Because TSA contains animal ingredients that may possess the potential to transmit BSE/TSE, contact plate media containing no substances of animal origin have come into use. The growth promoting properties of such a solid vegetable contact medium were tested for various strains originating from culture collections (see Figure 1). The results indicate culturability roughly comparable to that of TSA.

Using material of non-animal origin, and thus free of BSE/TSE, has also become widespread in media fill trials, which are conducted at regular intervals to simulate the actual filling process as closely as possible using media in place of the pharmaceutical ingredients. Like animal-based peptone media, these vegetable media allow growth of a similarly broad range of micro-organisms. In quantitative tests of 20 Gram positive and eight Gram negative bacterial strains as well as eight fungal strains, the growth-promoting properties of vegetable peptone broth were found to be similar to those of Tryptic Soy Broth (TSB).3

Reduced-risk swabbing

For testing irregular surfaces such as equipment recesses, nooks, crevices, tubing and filling needles, where contact plates are impractical, pre-moistened swabs may be used to validate cleaning and sanitation procedures and to verify that a required hygiene level has been reached.

For maximum recovery, the swab is carefully removed from its tube and rubbed across a surface area using a twisting motion. Conventional swabs are then re-suspended in a specified amount of rinse solution and agitated to transfer any micro-organisms present on the swab head into the solution. The collection medium is then tested, usually by either direct plating or membrane filtration and incubation of filters on culture media.

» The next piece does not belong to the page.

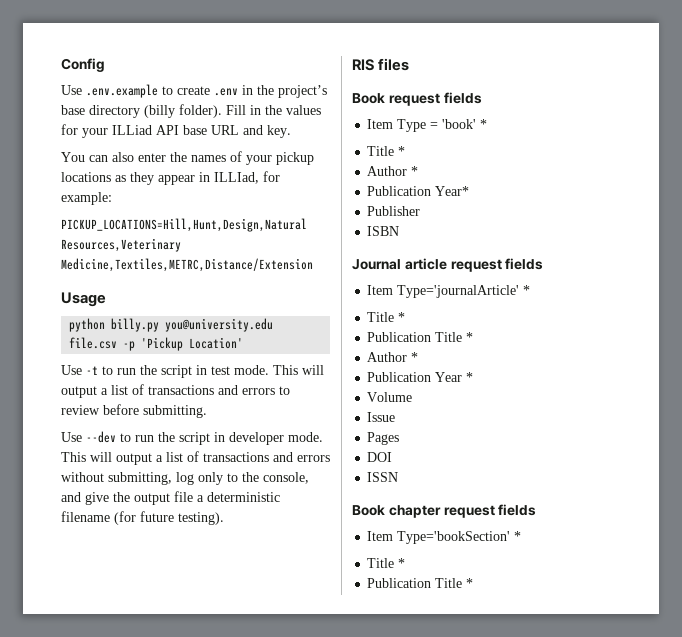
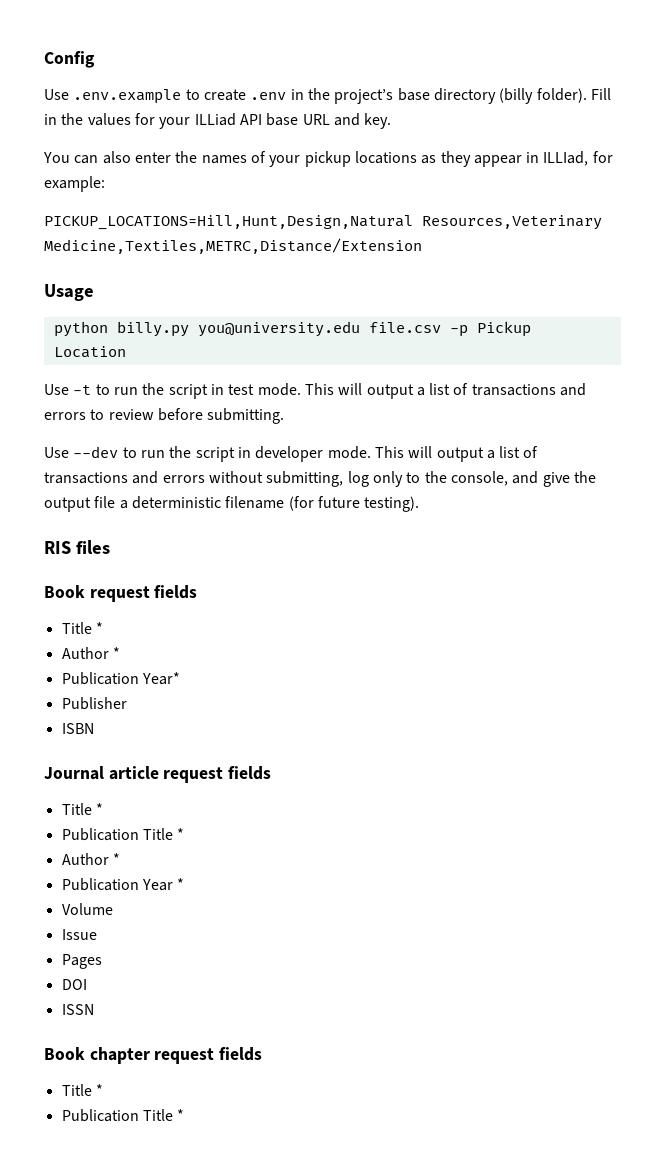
- python billy.py you@university.edu file.csv -p 'Pickup Location'
+ python billy.py you@university.edu file.csv -p Pickup Location
- Item Type = 'book' *
- Item Type='journalArticle' *
- Item Type='bookSection' *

A drawback of conventional swabs is that the recommended procedure involves a number of steps, each of which carries the potential for handling errors and thus adventitious contaminations

A drawback of conventional swabs is that the recommended procedure involves a number of steps, each of which carries the potential for handling errors and thus adventitious contaminations. To circumvent having to open the tube several times, an all-in-one swab system has been developed that requires opening only once because it already carries with it a reservoir containing the culture broth. After returning the swab to the tube, the reservoir at the top is snapped and squeezed until the broth fully saturates the swab head. After incubation the broth is monitored for turbidity as an indicator of contamination. This ICR swab is gamma-sterilised in its final packaging at a relatively high dose of 25–35kGy.

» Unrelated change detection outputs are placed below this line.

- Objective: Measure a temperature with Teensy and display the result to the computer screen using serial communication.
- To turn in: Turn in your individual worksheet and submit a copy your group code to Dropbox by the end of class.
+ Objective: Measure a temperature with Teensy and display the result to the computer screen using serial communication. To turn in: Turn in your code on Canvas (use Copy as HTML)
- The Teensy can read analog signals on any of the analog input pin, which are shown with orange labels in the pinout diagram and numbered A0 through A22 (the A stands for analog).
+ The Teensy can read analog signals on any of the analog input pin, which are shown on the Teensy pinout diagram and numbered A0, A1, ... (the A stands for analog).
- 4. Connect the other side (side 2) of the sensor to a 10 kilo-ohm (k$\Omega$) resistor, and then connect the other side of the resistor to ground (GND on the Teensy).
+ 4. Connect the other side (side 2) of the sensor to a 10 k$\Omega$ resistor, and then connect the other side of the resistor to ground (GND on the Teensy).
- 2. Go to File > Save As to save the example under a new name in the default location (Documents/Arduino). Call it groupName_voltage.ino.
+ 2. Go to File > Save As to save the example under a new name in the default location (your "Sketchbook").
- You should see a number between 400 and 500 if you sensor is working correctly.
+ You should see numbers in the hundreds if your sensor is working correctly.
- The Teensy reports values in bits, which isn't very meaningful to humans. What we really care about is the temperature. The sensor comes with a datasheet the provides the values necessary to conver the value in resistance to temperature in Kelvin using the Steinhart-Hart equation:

Despite this, both the moistened swab tip and the medium were shown to be non-inhibitory against challenges of eight microbial species that are more commonly isolated from aseptic processing environ-ments.4 This swab is also suited to use in isolators because it is triple-packaged, with the inner bag possessing a pre-punched hole for hanging up.

Microbial monitoring of critical pharmaceutical environments has been subject to a significant increase in regulatory require-ments in recent years, which, in its wake, has boosted growth in the supplier market. This has further increased the incentive for specialised, resourceful suppliers to work with pharmaceutical companies in assessing where new products are beneficial or where existing products can be improved. This trend is ongoing and likely to continue, making production processes and hence pharmaceutical products ever safer.

References

1 Sandle, T. (2011): Microbial recovery on settle plates in unidirectional airflow cabinets. Clean Air and Containment Review 6/2011.

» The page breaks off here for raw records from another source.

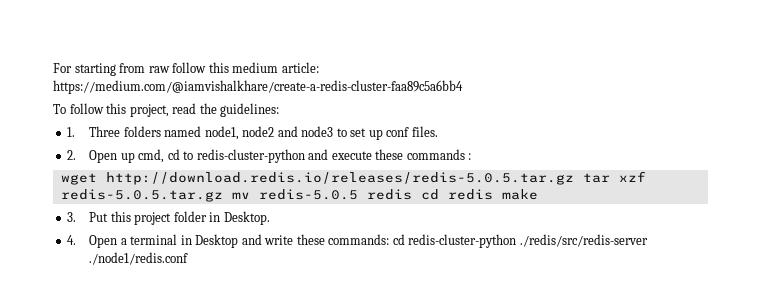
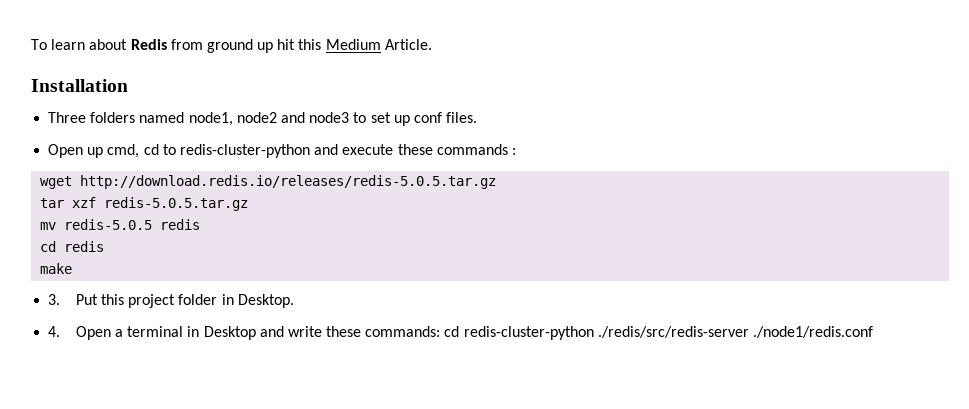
- For starting from raw follow this medium article: https://medium.com/@iamvishalkhare/create-a-redis-cluster-faa89c5a6bb4
- To follow this project, read the guidelines:
- 1. Three folders named node1, node2 and node3 to set up conf files.
+ To learn about Redis from ground up hit this Medium Article.
+ Installation
+ Three folders named node1, node2 and node3 to set up conf files.
- 2. Open up cmd, cd to redis-cluster-python and execute these commands :
+ Open up cmd, cd to redis-cluster-python and execute these commands :
- wget http://download.redis.io/releases/redis-5.0.5.tar.gz tar xzf redis-5.0.5.tar.gz mv redis-5.0.5 redis cd redis make
+ wget http://download.redis.io/releases/redis-5.0.5.tar.gz
+ tar xzf redis-5.0.5.tar.gz
+ mv redis-5.0.5 redis
+ cd redis
+ make

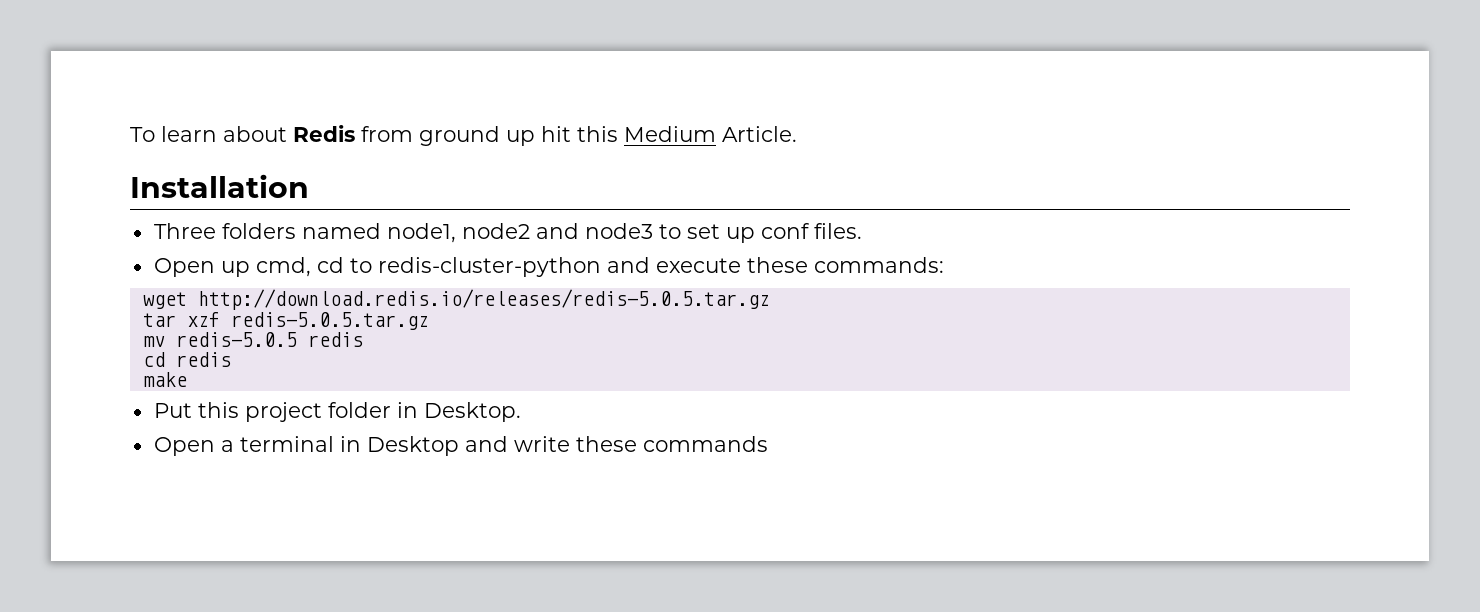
- Open up cmd, cd to redis-cluster-python and execute these commands :
+ Open up cmd, cd to redis-cluster-python and execute these commands:
- 3. Put this project folder in Desktop.
+ Put this project folder in Desktop.
- 4. Open a terminal in Desktop and write these commands: cd redis-cluster-python ./redis/src/redis-server ./node1/redis.conf
+ Open a terminal in Desktop and write these commands

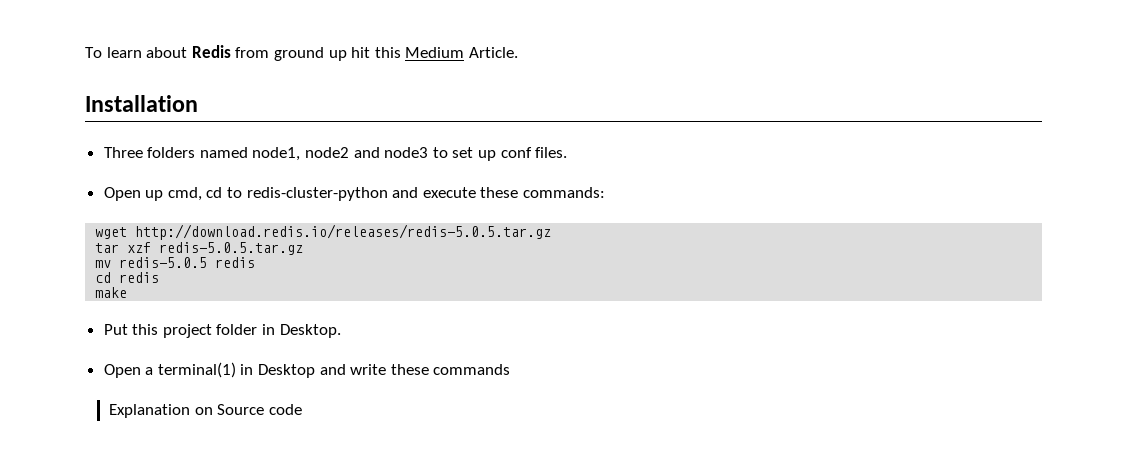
- Open a terminal in Desktop and write these commands
+ Open a terminal(1) in Desktop and write these commands
+ Explanation on Source code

2 Hedderich, R. and Klees, A. (2012): Neutralization of Disinfectants by Culture Media used in Environmental Monitoring in Environmental Monitoring – A comprehensive Handbook, Volume 6: 159–180.

3 Hedderich, R., et al, (2009): Growth promoting properties of a vegetable peptone broth (VPB) in comparison to tryptic soy broth. Poster at PDA Annual Global Conference on Pharmaceutical Microbiology.

4 Sandle, T. (2011): European Journal of Parenteral and Pharmaceutical Sciences, Vol. 16, No.2, pp42–48.